§ **TASK DESCRIPTION**: Pull every line containing "Supports" from the listing.

§ **INFORMATION GIVEN**:
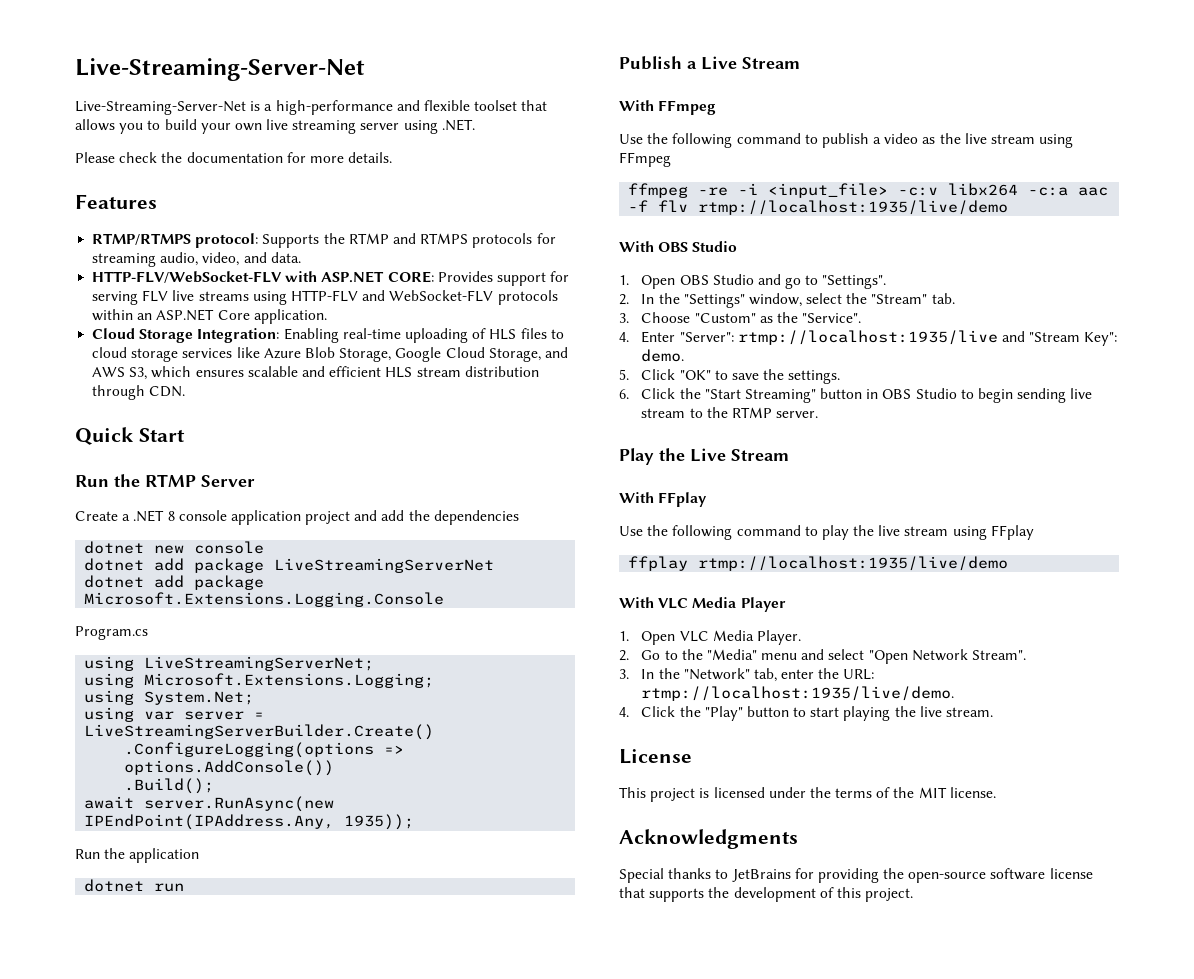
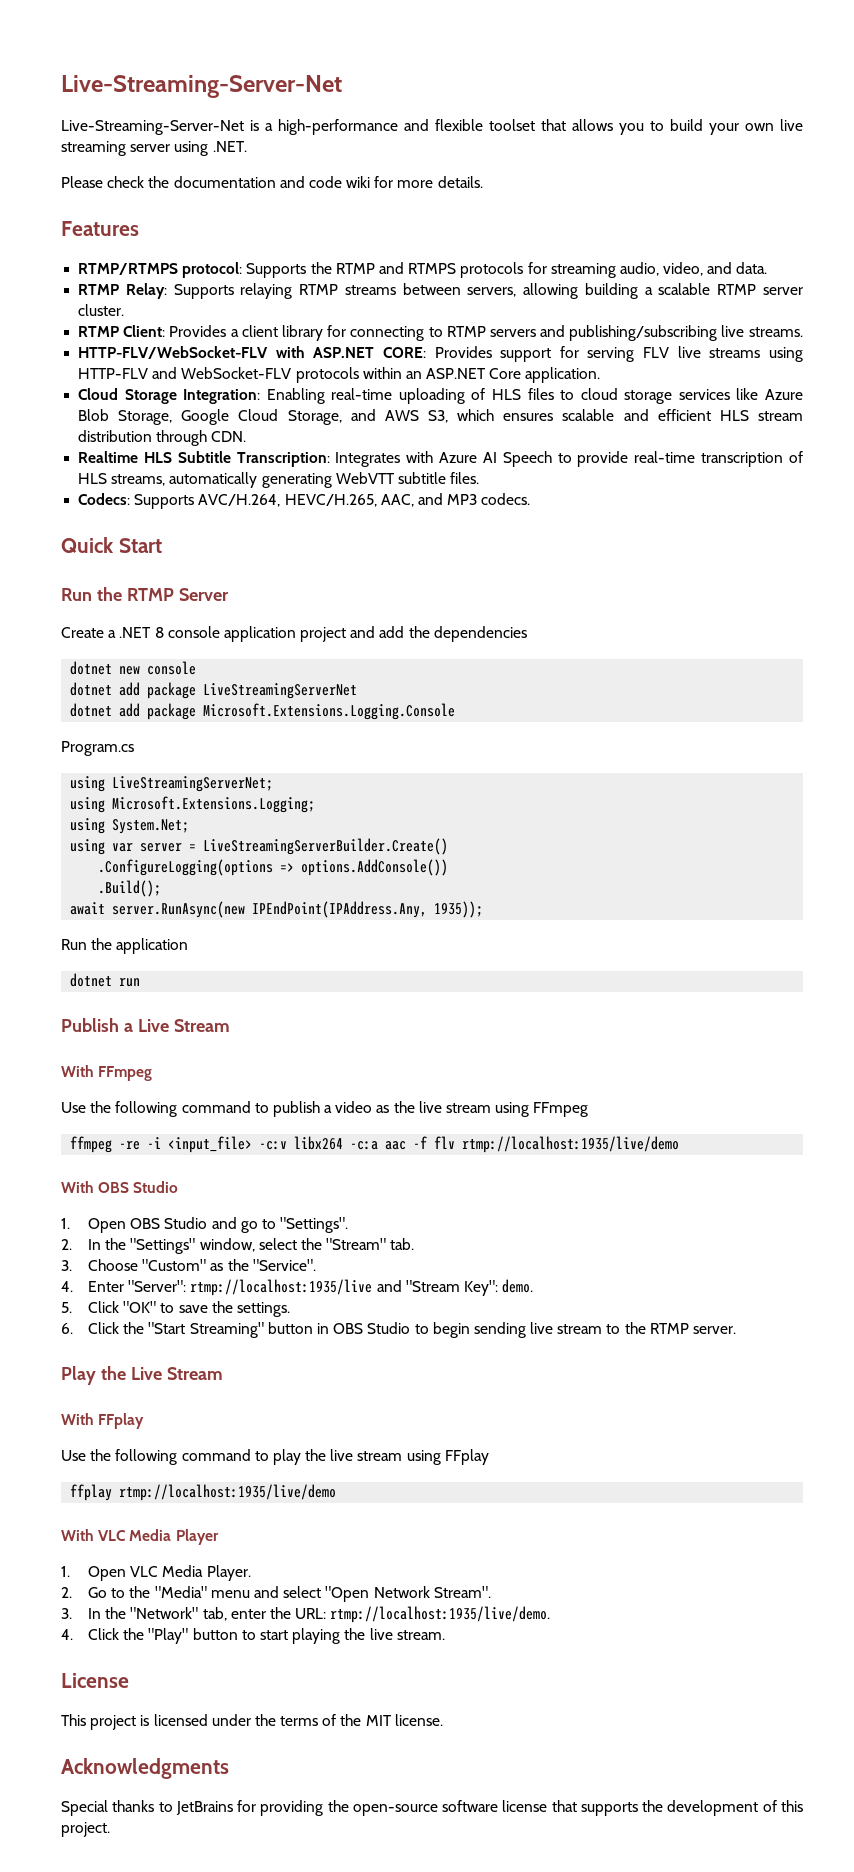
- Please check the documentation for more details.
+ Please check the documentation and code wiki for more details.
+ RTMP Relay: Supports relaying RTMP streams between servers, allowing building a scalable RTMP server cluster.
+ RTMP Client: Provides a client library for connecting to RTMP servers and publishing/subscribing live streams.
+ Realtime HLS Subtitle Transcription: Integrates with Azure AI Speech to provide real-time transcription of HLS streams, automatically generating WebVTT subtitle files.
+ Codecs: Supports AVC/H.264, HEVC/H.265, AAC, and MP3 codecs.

§ **RESPONSE**:
+ RTMP Relay: Supports relaying RTMP streams between servers, allowing building a scalable RTMP server cluster.
+ Codecs: Supports AVC/H.264, HEVC/H.265, AAC, and MP3 codecs.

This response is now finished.